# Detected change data
*** Begin section ***
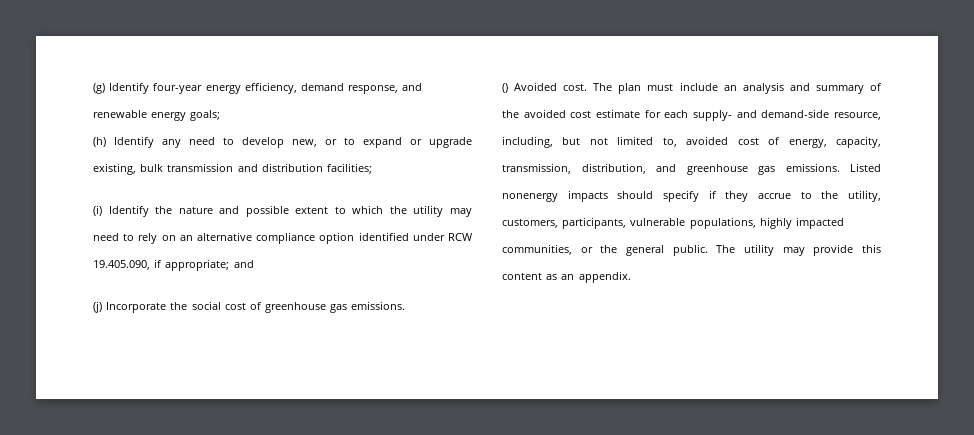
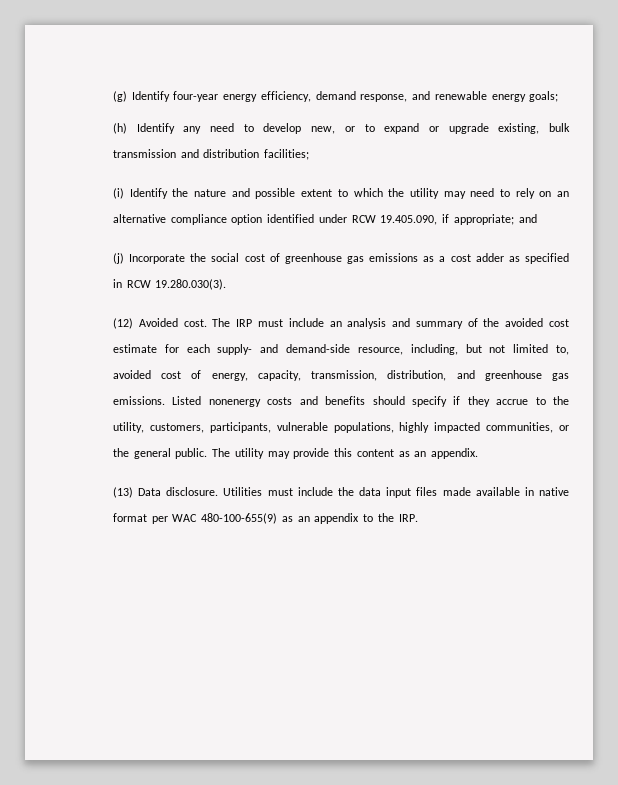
- (j) Incorporate the social cost of greenhouse gas emissions.
- () Avoided cost.
+ (j) Incorporate the social cost of greenhouse gas emissions as a cost adder as specified in RCW 19.280.030(3).
+ (12) Avoided cost.
- The plan must include an analysis and summary of the avoided cost estimate for each supply- and demand-side resource, including, but not limited to, avoided cost of energy, capacity, transmission, distribution, and greenhouse gas emissions.
+ The IRP must include an analysis and summary of the avoided cost estimate for each supply- and demand-side resource, including, but not limited to, avoided cost of energy, capacity, transmission, distribution, and greenhouse gas emissions.
- Listed nonenergy impacts should specify if they accrue to the utility, customers, participants, vulnerable populations, highly impacted communities, or the general public.
+ Listed nonenergy costs and benefits should specify if they accrue to the utility, customers, participants, vulnerable populations, highly impacted communities, or the general public.
+ (13) Data disclosure. Utilities must include the data input files made available in native format per WAC 480-100-655(9) as an appendix to the IRP.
*** End section ***
# Description of the task
The word "social" appears on some lines of the data above; say how many such lines there are, with nothing else.

# Solution to this exercise
2